▸ WHAT TO WORK ON: Your response should be a copy of each line in the listing below that includes the word "universal".

(Beginning of AVAILABLE RECORDS)

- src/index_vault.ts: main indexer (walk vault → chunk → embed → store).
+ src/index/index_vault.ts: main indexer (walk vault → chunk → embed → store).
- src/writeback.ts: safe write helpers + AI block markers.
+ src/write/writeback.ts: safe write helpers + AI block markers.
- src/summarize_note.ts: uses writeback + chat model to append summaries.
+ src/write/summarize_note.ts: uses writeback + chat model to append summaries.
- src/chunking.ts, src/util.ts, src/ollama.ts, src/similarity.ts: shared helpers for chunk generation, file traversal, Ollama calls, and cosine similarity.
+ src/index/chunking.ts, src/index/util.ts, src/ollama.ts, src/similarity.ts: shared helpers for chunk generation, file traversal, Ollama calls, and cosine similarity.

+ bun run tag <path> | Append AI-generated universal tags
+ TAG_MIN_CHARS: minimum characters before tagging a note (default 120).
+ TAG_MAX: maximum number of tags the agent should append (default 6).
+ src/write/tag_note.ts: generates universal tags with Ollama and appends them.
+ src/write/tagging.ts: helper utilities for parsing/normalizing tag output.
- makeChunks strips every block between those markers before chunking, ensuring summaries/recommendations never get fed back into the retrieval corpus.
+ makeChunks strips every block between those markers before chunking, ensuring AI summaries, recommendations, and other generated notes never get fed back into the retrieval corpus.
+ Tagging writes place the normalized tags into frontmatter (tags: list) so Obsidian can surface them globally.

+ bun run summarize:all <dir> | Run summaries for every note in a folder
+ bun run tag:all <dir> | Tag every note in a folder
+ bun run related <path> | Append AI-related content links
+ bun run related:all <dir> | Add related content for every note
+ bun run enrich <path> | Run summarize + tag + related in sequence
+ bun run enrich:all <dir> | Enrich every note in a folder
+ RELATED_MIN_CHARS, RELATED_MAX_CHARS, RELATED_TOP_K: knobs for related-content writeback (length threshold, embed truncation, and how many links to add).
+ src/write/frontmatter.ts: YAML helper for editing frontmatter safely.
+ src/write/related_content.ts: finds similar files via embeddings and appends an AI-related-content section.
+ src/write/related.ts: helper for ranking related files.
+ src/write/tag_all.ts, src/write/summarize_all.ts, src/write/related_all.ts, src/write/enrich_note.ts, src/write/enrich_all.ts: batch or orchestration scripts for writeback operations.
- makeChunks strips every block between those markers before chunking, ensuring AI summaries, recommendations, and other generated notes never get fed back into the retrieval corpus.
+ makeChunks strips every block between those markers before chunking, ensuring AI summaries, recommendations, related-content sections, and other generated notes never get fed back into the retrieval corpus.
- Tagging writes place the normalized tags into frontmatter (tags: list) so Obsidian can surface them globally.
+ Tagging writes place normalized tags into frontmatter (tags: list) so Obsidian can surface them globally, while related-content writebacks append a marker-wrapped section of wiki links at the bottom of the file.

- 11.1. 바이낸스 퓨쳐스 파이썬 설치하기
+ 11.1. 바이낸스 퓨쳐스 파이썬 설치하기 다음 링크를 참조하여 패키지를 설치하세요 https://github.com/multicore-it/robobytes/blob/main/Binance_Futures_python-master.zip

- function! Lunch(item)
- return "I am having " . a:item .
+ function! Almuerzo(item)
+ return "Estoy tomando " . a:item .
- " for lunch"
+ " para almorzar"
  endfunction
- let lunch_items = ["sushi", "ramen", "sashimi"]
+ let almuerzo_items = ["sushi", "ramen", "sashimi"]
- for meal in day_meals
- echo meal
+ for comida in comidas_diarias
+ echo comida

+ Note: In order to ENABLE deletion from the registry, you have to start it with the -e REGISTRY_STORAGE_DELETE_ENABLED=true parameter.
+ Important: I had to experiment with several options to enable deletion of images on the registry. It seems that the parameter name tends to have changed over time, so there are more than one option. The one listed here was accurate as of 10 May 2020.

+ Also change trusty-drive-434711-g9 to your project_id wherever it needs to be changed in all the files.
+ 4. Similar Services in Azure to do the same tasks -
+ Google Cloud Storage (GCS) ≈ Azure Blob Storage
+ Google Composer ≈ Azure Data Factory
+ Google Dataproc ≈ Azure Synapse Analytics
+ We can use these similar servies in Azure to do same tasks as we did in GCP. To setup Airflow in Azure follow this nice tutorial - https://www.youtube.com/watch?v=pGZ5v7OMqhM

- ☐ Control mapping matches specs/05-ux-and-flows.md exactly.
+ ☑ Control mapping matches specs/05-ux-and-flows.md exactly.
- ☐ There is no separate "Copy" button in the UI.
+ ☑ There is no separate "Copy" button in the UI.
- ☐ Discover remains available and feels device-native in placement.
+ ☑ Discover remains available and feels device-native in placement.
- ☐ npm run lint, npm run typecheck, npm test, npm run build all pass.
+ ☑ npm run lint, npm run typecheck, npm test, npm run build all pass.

(End of AVAILABLE RECORDS)

▸ EXERCISE OUTPUT:
+ bun run tag <path> | Append AI-generated universal tags
+ src/write/tag_note.ts: generates universal tags with Ollama and appends them.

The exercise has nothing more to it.